All is working fine, but the moment I put CTL-OPT CCSID(*UCS2 : *UTF16) in the module to avoid explicit CCSID in my UCS2 vars, this statement crashes with a parse error, without it, all works

DATA-INTO res %DATA(res_s : 'allowmissing=yes allowextra=yes +
case=any countprefix=cnt_ ' )
%PARSER('YAJLINTO');

res_s is a UTF8 json string.

Tracing DATA-INTO with the CTL-OPT off it says
Data length 138 bytes
Data CCSID 13488
Converting data to UTF-8
Allocating YAJL stream parser
Parsing JSON data (yajl_parse)
[...all ok....]

With the CTL-OPT on

---------------- Start ---------------
Data length 138 bytes
Data CCSID 1200
Converting data to UTF-8
Allocating YAJL stream parser
Parsing JSON data (yajl_parse)
YAJL parser status 0 after 0 bytes
YAJL parser final status: 2
YAJL error: parse error: premature EOF
ReportError, RC = 1002
- Bytes parsed: 0
Terminating due to error

It clearly changes the behaviour of the parser itself internally and not the module? Intuitively CCSID 1200 would even be "more correct" to even convert UTF8 due to whole coverage of unicode codepoints...

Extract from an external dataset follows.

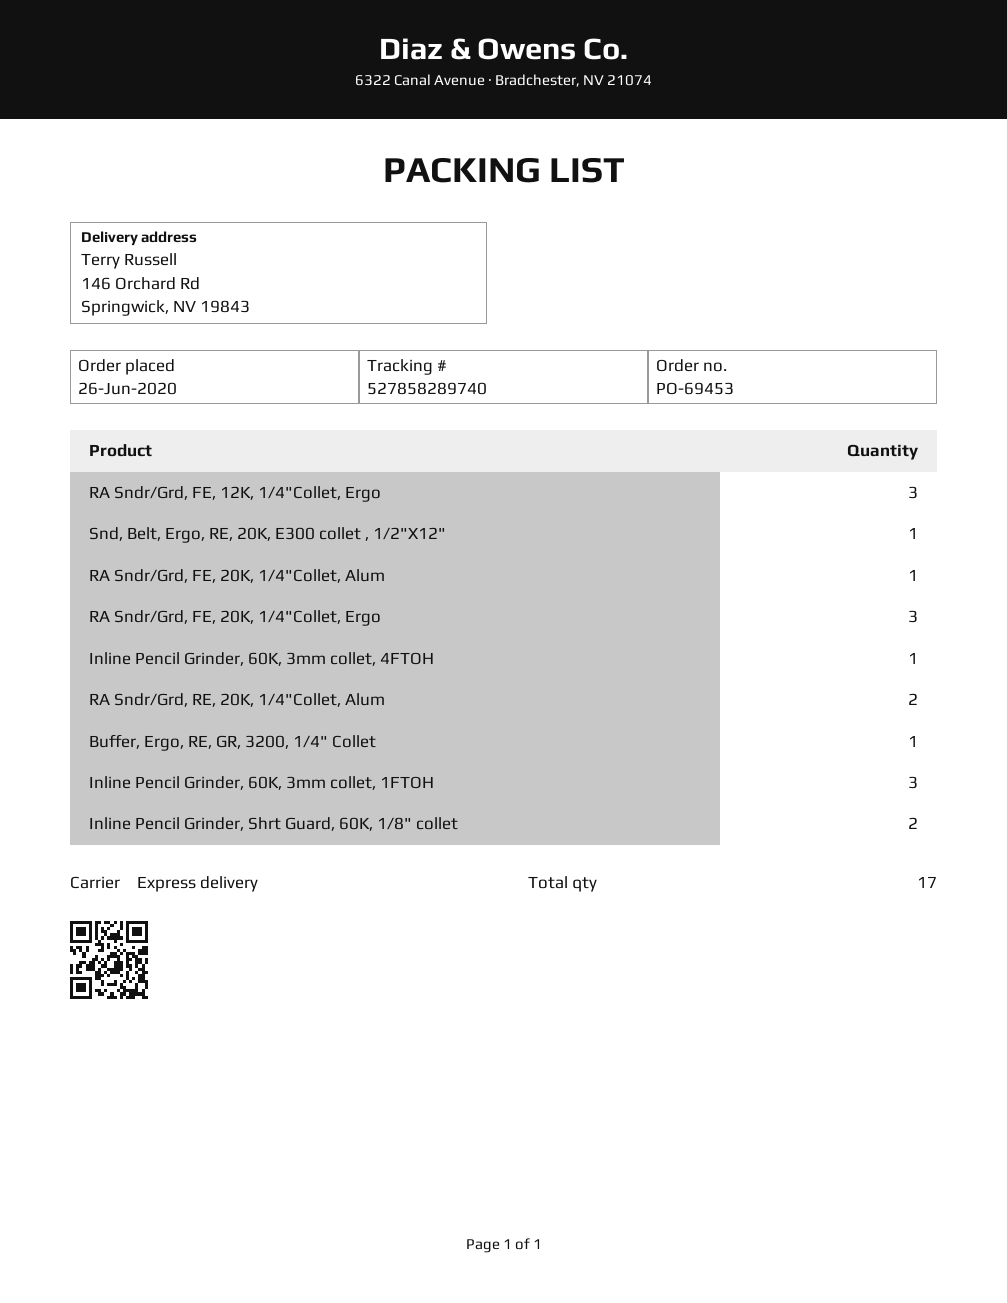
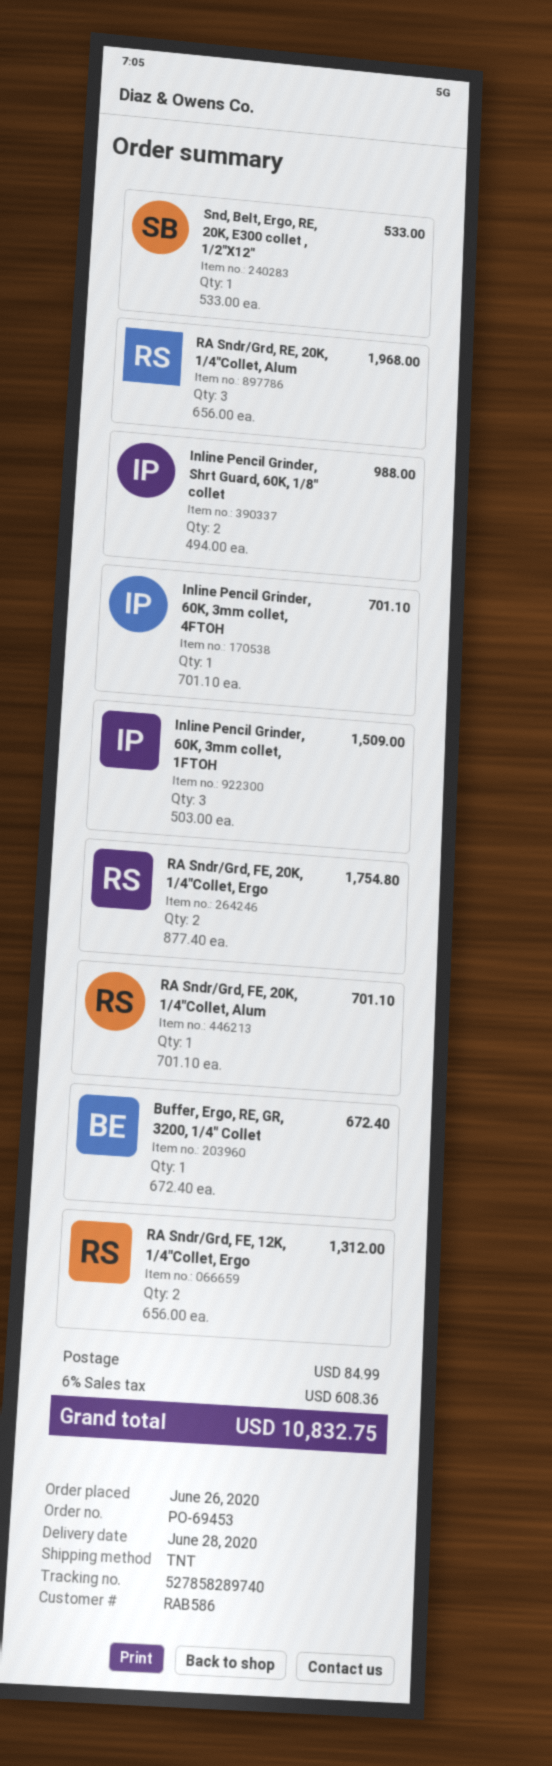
shipping method: express -> TNT
RA Sndr/Grd, FE, 12K, 1/4"Collet, Ergo: 3 -> 2
RA Sndr/Grd, FE, 20K, 1/4"Collet, Ergo: 3 -> 2
RA Sndr/Grd, RE, 20K, 1/4"Collet, Alum: 2 -> 3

any insights? or any parameter to pass to the parser to force a particular work CCSID (like UTF8? being by parsing source and destination UTF8)

thanks

Post by **Scott Klement** » Sat Sep 28, 2024 6:42 am

I'm not 100% following you.

Can you tell me what I would need to do to reproduce this problem? Which fields are defined as UCS-2 without a CCSID keyword (which would be the only thing affected by the CTL-OPT you posted.) How are these fields used?

If at all possible, provide an example that reproduces the problem you cite.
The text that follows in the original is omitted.